Venous thromboembolism (VTE) is a prevalent and potentially fatal condition, typically initiating deep vein thrombosis (DVT). Subsequent embolization can lead to pulmonary embolism (PE), a significant threat to cardiovascular function. Approximately 5% of PE cases result in sudden cardiac arrest due to acute right ventricular failure, arrhythmias, and circulatory shock. Given the considerable influence of PE on right ventricular function, this study aimed to investigate alterations in gene expression within the right ventricle associated with PE in a porcine model. The study was performed on 12 male pigs, divided into two groups of six animals each. In the experimental group, a thrombus was induced in the right femoral vein of each animal and subsequently released to induce pulmonary embolism. The remaining six animals served as a control group. Right ventricular myocardial samples were collected for subsequent transcriptomic and immunohistochemical analyses. In the experimental group, tissue samples were taken 24 h post-thrombus release to characterize changes typical of acute PE. Multistep bioinformatics identified 1992 significantly differentiating molecules: 1436 differentially expressed genes (DEGs), 308 differentially expressed lncRNAs (DELs), and 248 other RNA species. Among these, 417 DEGs, 101 DELs, and 58 other RNAs were downregulated, while 1019 DEGs, 207 DELs, and 190 other RNAs were upregulated.

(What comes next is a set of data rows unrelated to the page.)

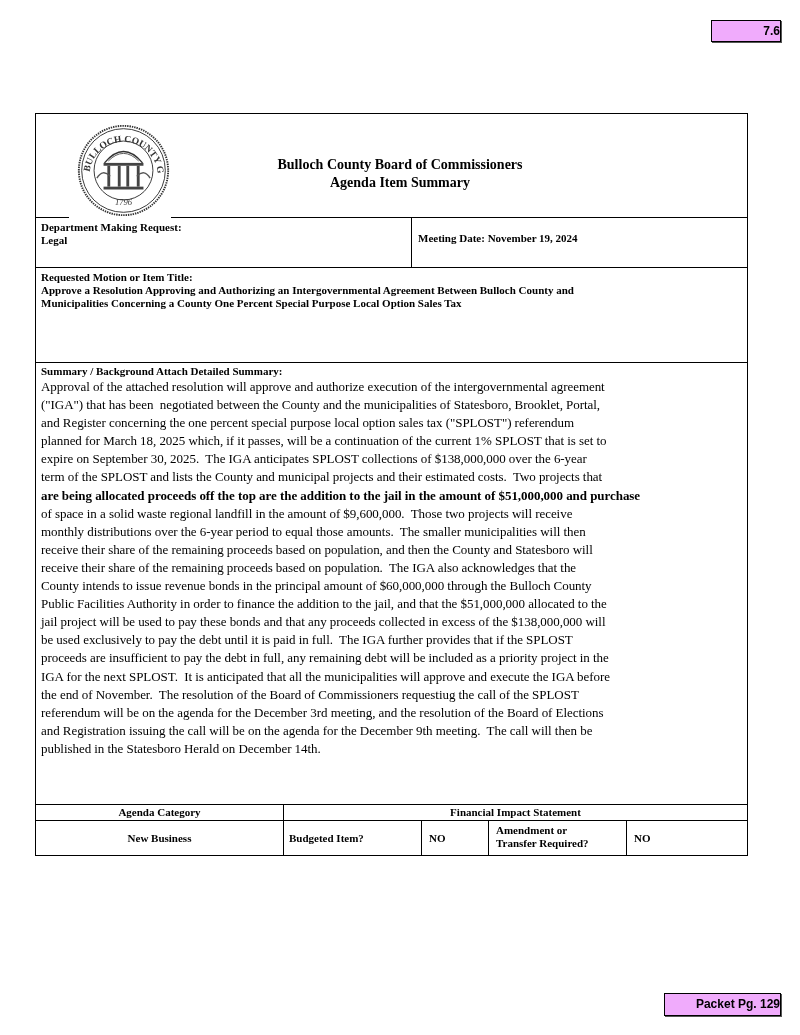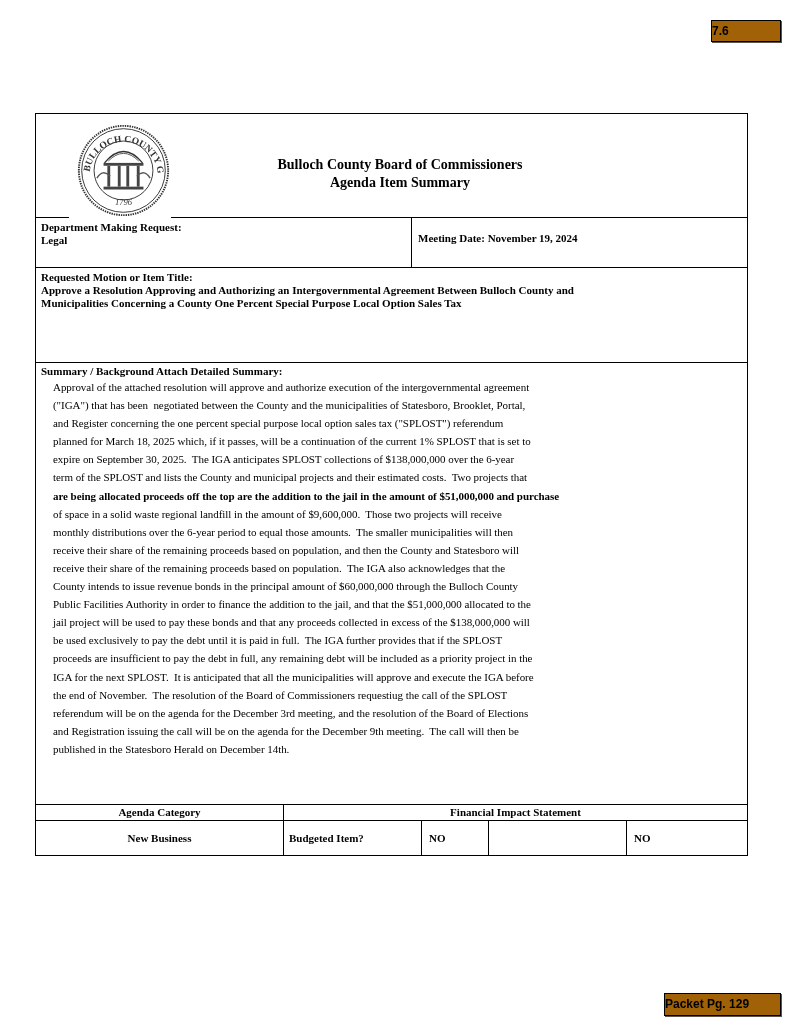--- a/index.html
+++ b/index.html
@@ -5,9 +5,9 @@
   html, body { margin: 0; padding: 0; background: #ffffff; }
   body { width: 800px; height: 1035px; position: relative; overflow: hidden;
          font-family: "Liberation Serif", "DejaVu Serif", serif; color: #000; }
-  .tag-box { position: absolute; border: 1px solid #000; background: #a16207;
+  .tag-box { position: absolute; border: 1px solid #000; background: #f0abfc;
              font-family: "Liberation Sans", "DejaVu Sans", sans-serif; font-weight: bold;
-             text-align: left; box-shadow: 1px 1px 0 #555; }
+             text-align: right; box-shadow: 1px 1px 0 #555; }
   #item-number { left: 711px; top: 20px; width: 68px; height: 20px; line-height: 20px; font-size: 12px; }
   #packet-page { left: 664px; top: 993px; width: 115px; height: 21px; line-height: 21px; font-size: 12px; }
 

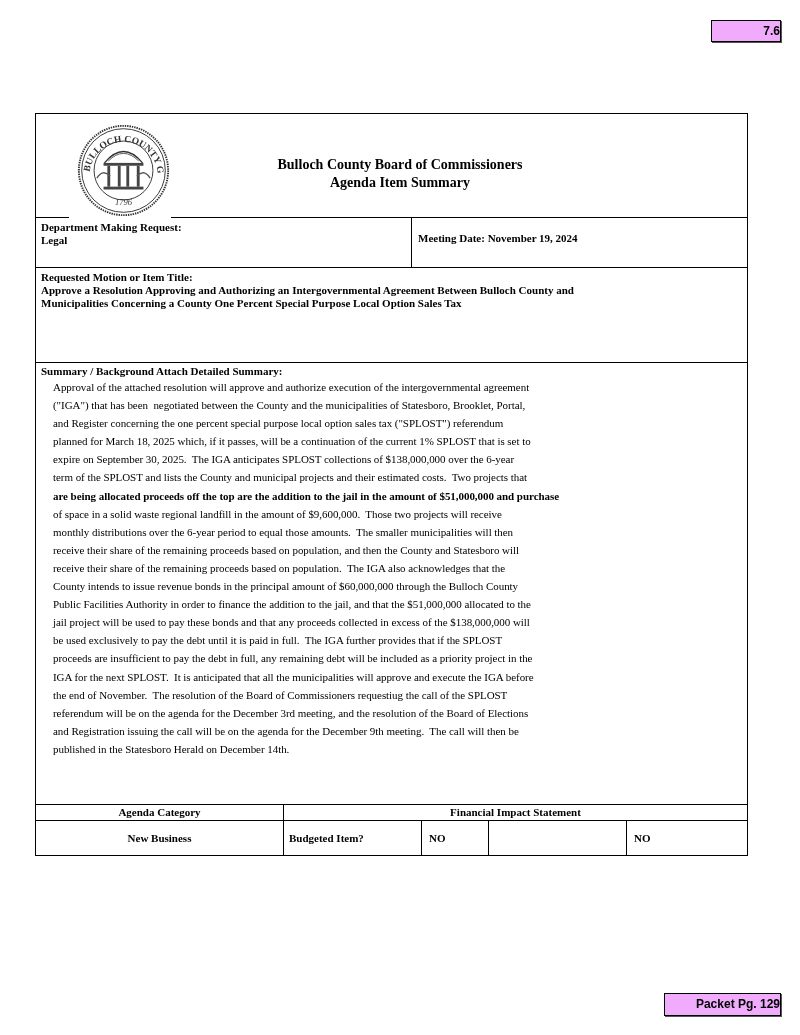--- a/index.html
+++ b/index.html
@@ -22,7 +22,7 @@
 
   .label { font-weight: bold; font-size: 11px; line-height: 13px; }
   .cell { position: absolute; }
-  .summary-text { font-size: 11px; line-height: 18.1px; letter-spacing: -0.05px; margin-left: 12px; }
+  .summary-text { font-size: 13px; line-height: 18.1px; letter-spacing: -0.05px; }
 
   .table-text { font-weight: bold; font-size: 11px; line-height: 13px; }
 </style>

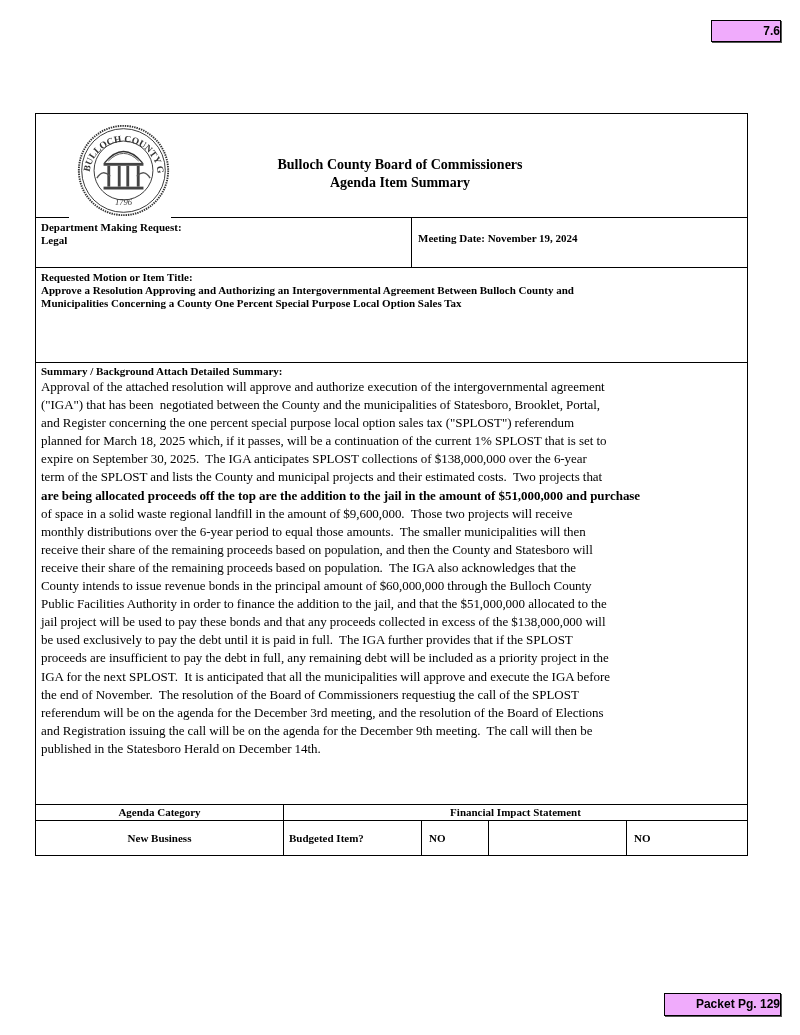--- a/index.html
+++ b/index.html
@@ -121,6 +121,10 @@
   <div class="vline" style="left:385px; top:706px; height:36px;"></div>
   <div class="cell table-text" style="left:393px; top:718px; width:50px;">NO</div>
   <div class="vline" style="left:452px; top:706px; height:36px;"></div>
+  <div class="cell table-text" style="left:460px; top:710px; width:130px;">
+    <div>Amendment or</div>
+    <div>Transfer Required?</div>
+  </div>
   <div class="vline" style="left:590px; top:706px; height:36px;"></div>
   <div class="cell table-text" style="left:598px; top:718px; width:60px;">NO</div>
   <div class="hline" style="left:-1px; top:741px; width:713px;"></div>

Gene Ontology (GO) analysis assigned molecules to 259 processes (184 biological, 37 cellular, 33 molecular), indicating active inflammatory and immune signaling in cardiac tissue, suggesting roles in ventricular remodeling and stress response. KEGG pathway analysis highlighted altered Oxytocin signaling and Complement and coagulation cascades in PE hearts. Splicing analysis revealed 55,950 alternative splicing events in Sus scrofa right ventricles (PE vs. CTR). Additionally, 3142 single nucleotide variants (SNVs) were identified. This study presents the first comprehensive analysis of right ventricular gene expression profiles in response to PE. The findings indicate that alterations in the oxytocin signaling pathway, the complement and coagulation cascades, and disturbed inflammatory and immune signaling are critically involved in the pathogenesis of right ventricular dysfunction during PE.